## WORK INSTRUCTION
Among the entries, find each line that includes the string "Used" and list it.
%%
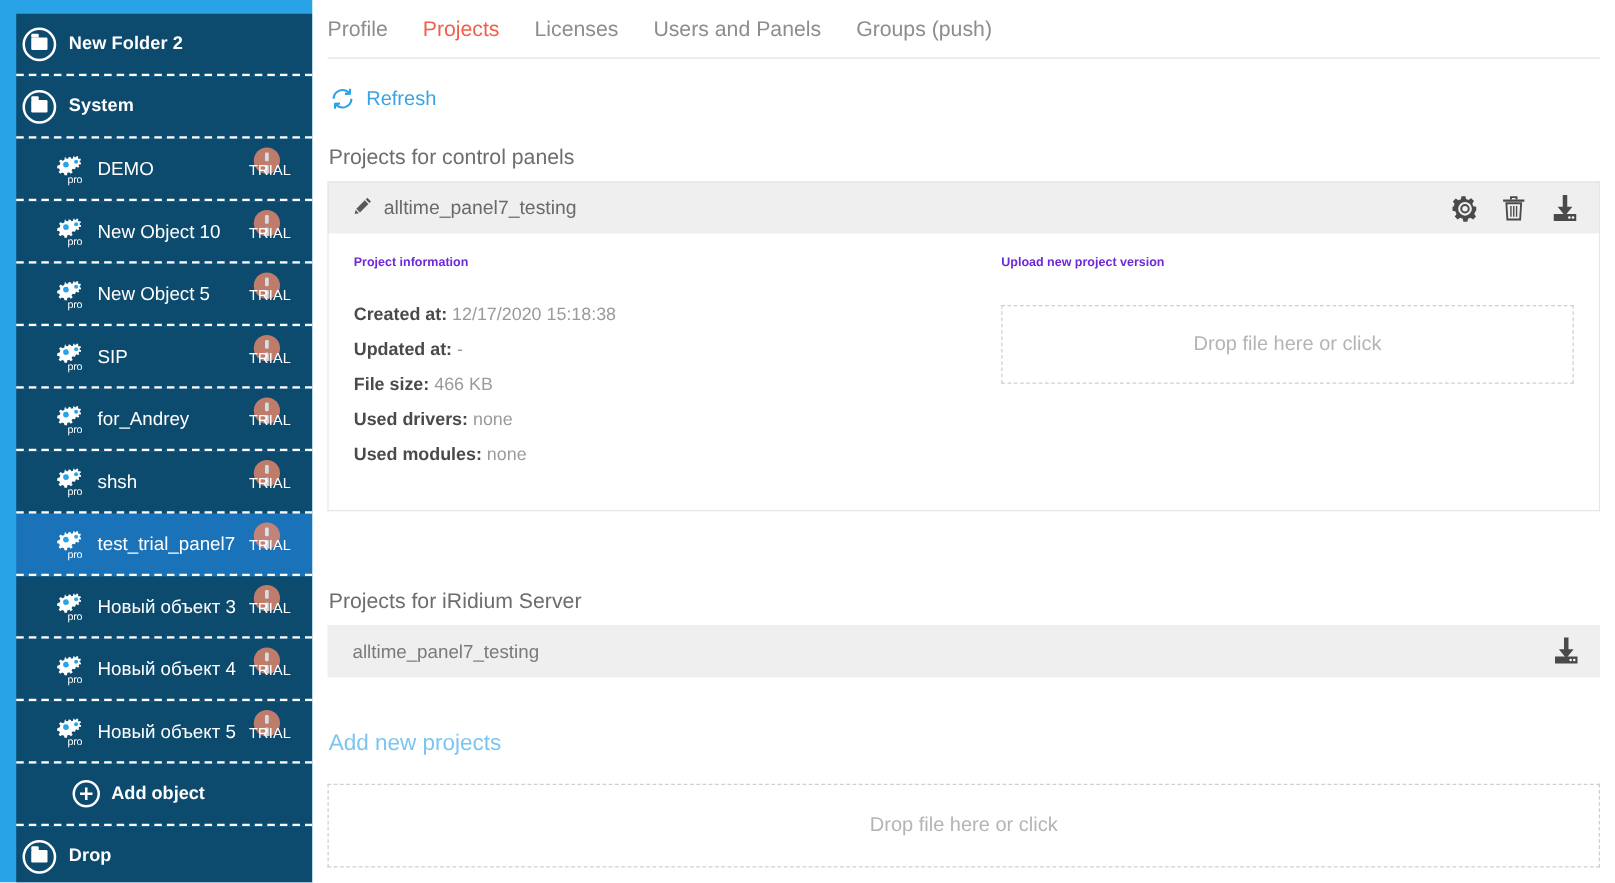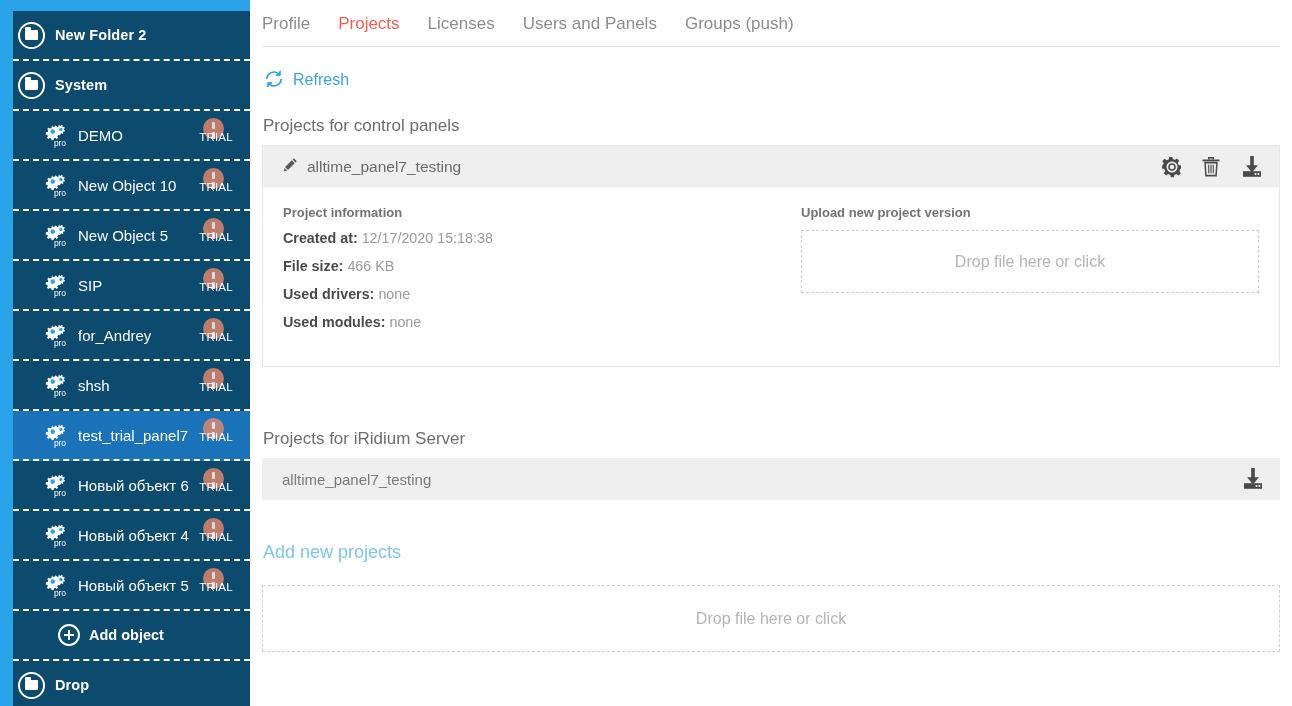--- a/index.html
+++ b/index.html
@@ -200,24 +200,24 @@
   .icon-btn { cursor: pointer; display: inline-flex; line-height: 0; }
 
   .card-body {
     display: flex;
     padding: 18px 20px 24px 20px;
     background: #fff;
   }
   .col-left { width: 500px; }
   .col-right { flex: 1; padding-left: 18px; }
   .block-title {
-    font-size: 13px;
+    font-size: 10px;
     font-weight: bold;
-    color: #737373;
-    margin-bottom: 10px;
+    color: #6d28d9;
+    margin-bottom: 28px;
   }
   .info-line {
     font-size: 14.3px;
     color: #9a9a9a;
     margin-bottom: 12px;
   }
   .info-line b { color: #4a4a4a; font-weight: bold; }
 
   .dropzone {
     border: 1px dashed #cfcfcf;
@@ -385,21 +385,21 @@
         <div class="side-row object">
           <span class="gear-pro">
             <svg width="26" height="20" viewBox="0 0 26 20">
               <path d="M7.2 1.2l.5 1.6 1.7.1.7-1.5 1.9.8-.5 1.6 1.2 1.2 1.6-.5.8 1.9-1.5.7.1 1.7 1.6.5-.4 2-1.7-.3-1 1.4 1 1.4-1.6 1.2-1.2-1.2-1.6.6-.2 1.7-2 .1-.4-1.7-1.6-.6-1.3 1.1-1.5-1.4 1.1-1.3-.6-1.6-1.7-.2L1 8.3l1.7-.4.6-1.6L2.2 5l1.4-1.5L4.9 4.6 6.5 4l.2-1.7z" fill="#ffffff"></path>
               <circle cx="7.8" cy="7.6" r="2.3" fill="#29a3e8"></circle>
               <path d="M14.3 0.6l.35 1.1 1.2.07.5-1.05 1.3.55-.35 1.1.85.85 1.1-.35.55 1.3-1.05.5.07 1.2 1.1.35-.28 1.4-1.18-.2-.7.95.7.95-1.1.85-.85-.85-1.1.4-.15 1.2-1.4.07-.28-1.2-1.1-.4-.9.75-1.05-.95.75-.9-.4-1.1-1.2-.15-.07-1.4 1.2-.28.4-1.1-.75-.9.95-1.05.9.75 1.1-.4.15-1.2z" fill="#ffffff"></path>
               <circle cx="15.9" cy="5.4" r="1.6" fill="#29a3e8"></circle>
             </svg>
             <span class="pro">pro</span>
           </span>
-          <span class="obj-label">Новый объект 6</span>
+          <span class="obj-label">Новый объект 3</span>
           <span class="trial-badge">
             <span class="trial-circle"></span>
             <span class="trial-text">TRIAL</span>
           </span>
         </div>
         <div class="side-row object">
           <span class="gear-pro">
             <svg width="26" height="20" viewBox="0 0 26 20">
               <path d="M7.2 1.2l.5 1.6 1.7.1.7-1.5 1.9.8-.5 1.6 1.2 1.2 1.6-.5.8 1.9-1.5.7.1 1.7 1.6.5-.4 2-1.7-.3-1 1.4 1 1.4-1.6 1.2-1.2-1.2-1.6.6-.2 1.7-2 .1-.4-1.7-1.6-.6-1.3 1.1-1.5-1.4 1.1-1.3-.6-1.6-1.7-.2L1 8.3l1.7-.4.6-1.6L2.2 5l1.4-1.5L4.9 4.6 6.5 4l.2-1.7z" fill="#ffffff"></path>
               <circle cx="7.8" cy="7.6" r="2.3" fill="#29a3e8"></circle>
@@ -498,20 +498,21 @@
             </svg>
           </span>
         </span>
       </div>
       <div class="card">
         <div class="card-body">
           <div class="col-left">
             <div class="block-title">Project information</div>
             <div id="info-lines">
                 <div class="info-line"><b>Created at:</b> <span>12/17/2020 15:18:38</span></div>
+                <div class="info-line"><b>Updated at:</b> <span>-</span></div>
                 <div class="info-line"><b>File size:</b> <span>466 KB</span></div>
                 <div class="info-line"><b>Used drivers:</b> <span>none</span></div>
                 <div class="info-line"><b>Used modules:</b> <span>none</span></div>
               </div>
           </div>
           <div class="col-right">
             <div class="block-title">Upload new project version</div>
             <div class="dropzone">
               <span>Drop file here or click</span>
             </div>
%%
## THE ANSWER
                 <div class="info-line"><b>Used drivers:</b> <span>none</span></div>
                 <div class="info-line"><b>Used modules:</b> <span>none</span></div>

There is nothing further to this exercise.